You can choose a baseline approximation function for each different material that you have data for. It's recommended that you use 'ARPLS' with tweaked parameters or use 'Manual'. However, some datasets work better with different methods, so experiment if necessary.

Baseline Options:

Asymmetric Least Square 

    'ARPLS': asymmetrically reweighted penalized least squares smoothing-- an asymmetric least square method that uses a weighting function to account for noisy data.

Spline

    'IRSQR': iterative reweighted spline quantile regression-- uses penalized splines and iterative reweighted least squares to perform quantile regression.

Classification

    'FABC': fully automatic baseline correction-- uses first derivative approximation of data to identify and then ignore peak regions, then fits to baseline regions using Whittaker smoothing.

Manual

    'Manual': set "anchor points" for each of your materials using the built-in tool. This will create a list of wavenumber values that should always fall in the baseline regions for each spectrum of that material. A cubic spline interpolation will be done between those points' values in each scan.

### Baselines
Try out different baseline types and parameter options. The function will find the first file of your selected material with time == 0 (aka non-degraded) and display what the currently chosen settings will create for a baseline.

#### For non-manual baselines:
For custom parameters, move sliders or type desired value into box and hit 'enter'.

Accepts a filepath as an argument if you want to experiment with a specific file.
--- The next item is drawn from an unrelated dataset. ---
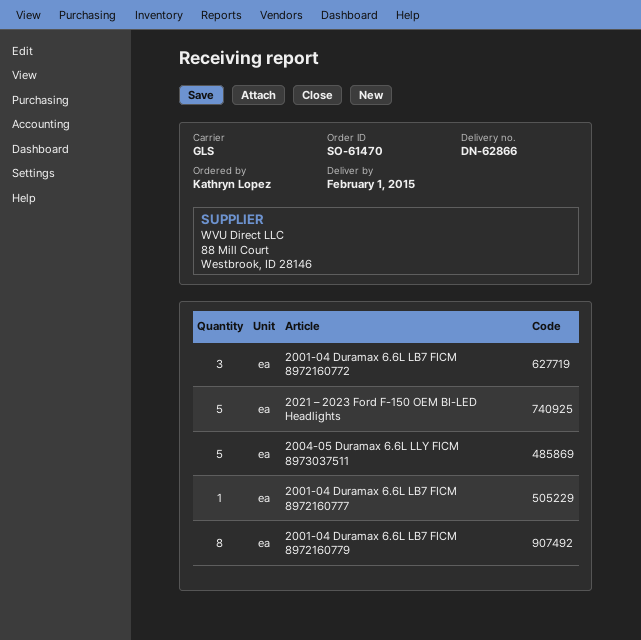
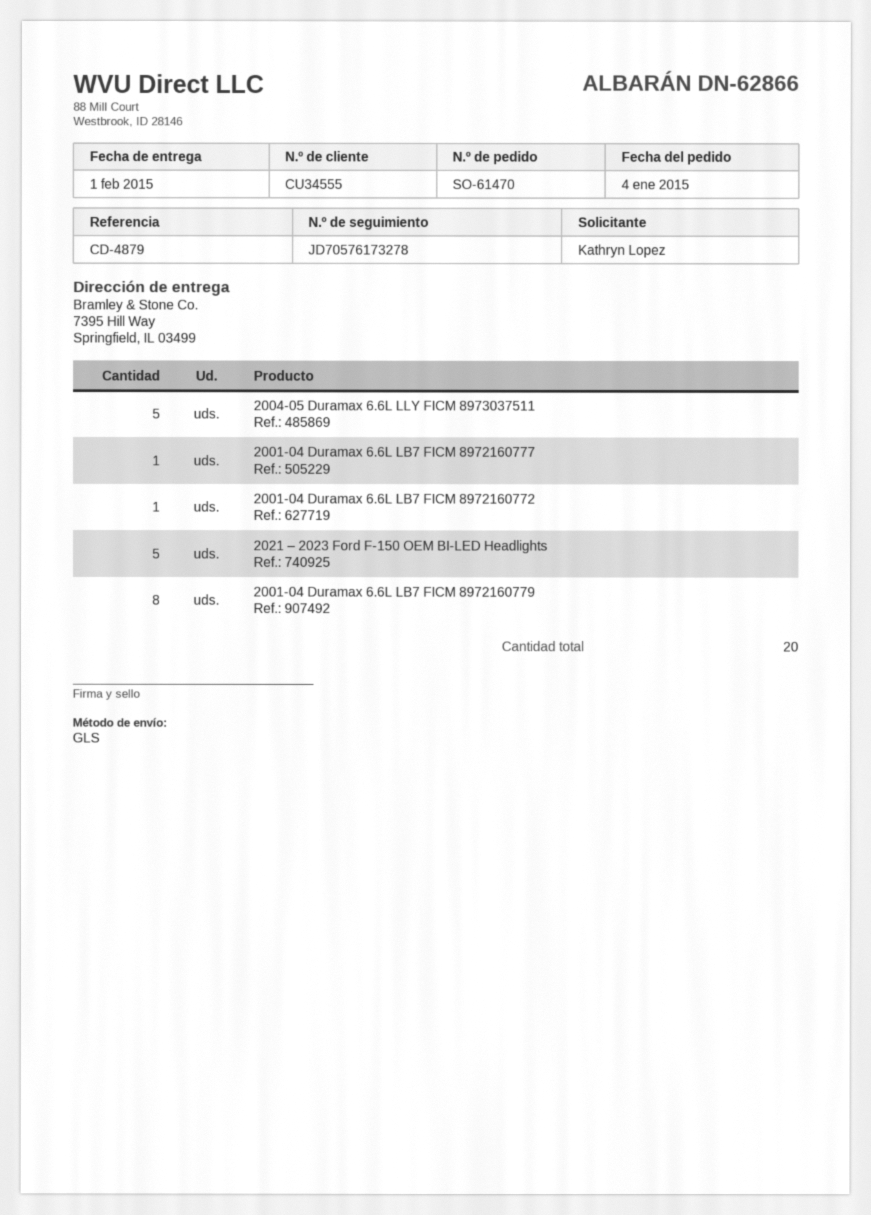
2001-04 Duramax 6.6L LB7 FICM 8972160772: 3 -> 1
In that case, "material" argument will be ignored.

Close when complete.

In [None]:
filepath = None  # If None, will find first Time-Zero file of the specified material
material = "PPE"  # Specify material to analyze (e.g., "PPE", with quotes).
baseline_function = "ARPLS"  # Specify baseline function to try (options: 
# "ARPLS", "IRSQR", "FABC", quotes included).
parameter_string = None  # For custom parameters, structure like so: 
# parameter_string="lam=100, quantile=0.05". Default parameters will be used if None.

try_baseline(
    FTIR_DataFrame,
    material=material,
    baseline_function=baseline_function,
    parameter_string=parameter_string,
    filepath=filepath,
)

#### For manual baseline:
If an error appears on repeated running of this cell, simply click 'continue' and scroll down-- the error will clear.

In [None]:
filepath = None  # If None, will find first Time-Zero file of the specified material
material = "CPC"
anchor_points_selection(
    FTIR_DataFrame,
    material=material,
    filepath=filepath,
    try_it_out=True
)

#### ARPLS Parameters
lam (float): Smoothness parameter (higher = smoother baseline).
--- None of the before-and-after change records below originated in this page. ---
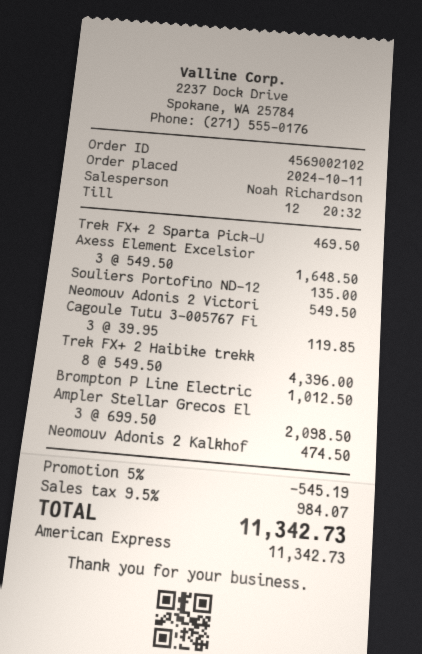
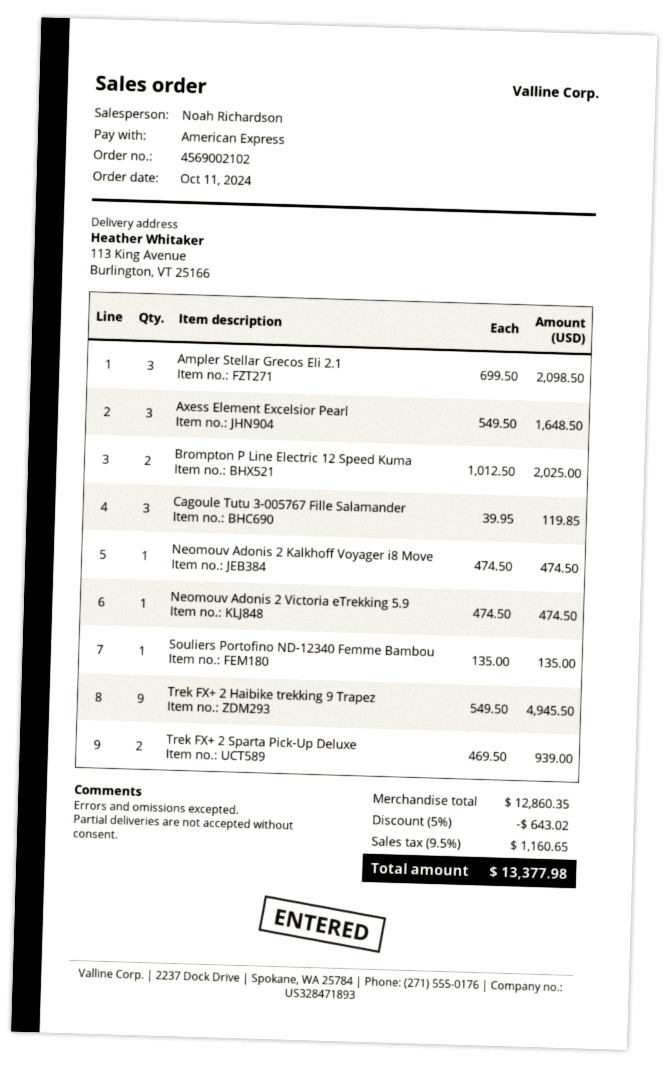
Trek FX+ 2 Sparta Pick-U: 1 x 469.50 = 469.50 -> 2 x 469.50 = 939.00
Neomouv Adonis 2 Victori: 1 x 549.50 = 549.50 -> 1 x 474.50 = 474.50
Trek FX+ 2 Haibike trekk: 8 x 549.50 = 4396.00 -> 9 x 549.50 = 4945.50
Brompton P Line Electric: 1 x 1012.50 = 1012.50 -> 2 x 1012.50 = 2025.00
discount: 5% = 545.19 -> 5% = 643.02
tax: 9.5% = 984.07 -> 9.5% = 1160.65
total: 11342.73 -> 13377.98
diff_order (integer): Order of the differential matrix.

max_iter (integer): Max number of fit iterations.

tol (float): Exit criteria (accuracy goal).

#### IRSQR Parameters
lam (float): The smoothing parameter (higher = smoother baseline).

quantile (float): The quantile at which to fit the baseline (0 < quantile < 1).

num_knots (integer): The number of knots for the spline.

spline_degree (integer): The degree of the spline.

diff_order (integer): The order of the differential matrix. Must be greate matrix). Typical values are 3, 2, or 1.

max_iter (integer): The max number of fit iterations.

tol (float): Exit criteria (accuracy goal).

weights (array-like): The weighting array. If None (default), then the initial weights will be an array with size equal to N and all values set to 1.

eps (float): A small value added to the square of the residual to prevent dividing by 0. Default is None, which uses the square of the maximum-absolute-value of the fit each iteration multiplied by 1e-6.

#### FABC Parameters
lam (float): The smoothing parameter (higher = smoother baseline).

scale (integer): The scale at which to calculate the continuous wavelet transform. Should be approximately equal to the index-based full-width-at-half-maximum of the peaks or features in the data. Default is None, which will use half of the value from :func:`.optimize_window`, which is not always a good value, but at least scales with the number of data points and gives a starting point for tuning the parameter.

num_std (float): The number of standard deviations to include when thresholding. Higher values
will assign more points as baseline.

diff_order (integer): The order of the differential matrix. Must be greater than 0. Typical values are 2 or 1.

min_length (integer): Any region of consecutive baseline points less than `min_length` is considered to be a false positive and all points in the region are converted to peak points. A higher `min_length` ensures less points are falsely assigned as baseline points. Default is 2, which only removes lone baseline points.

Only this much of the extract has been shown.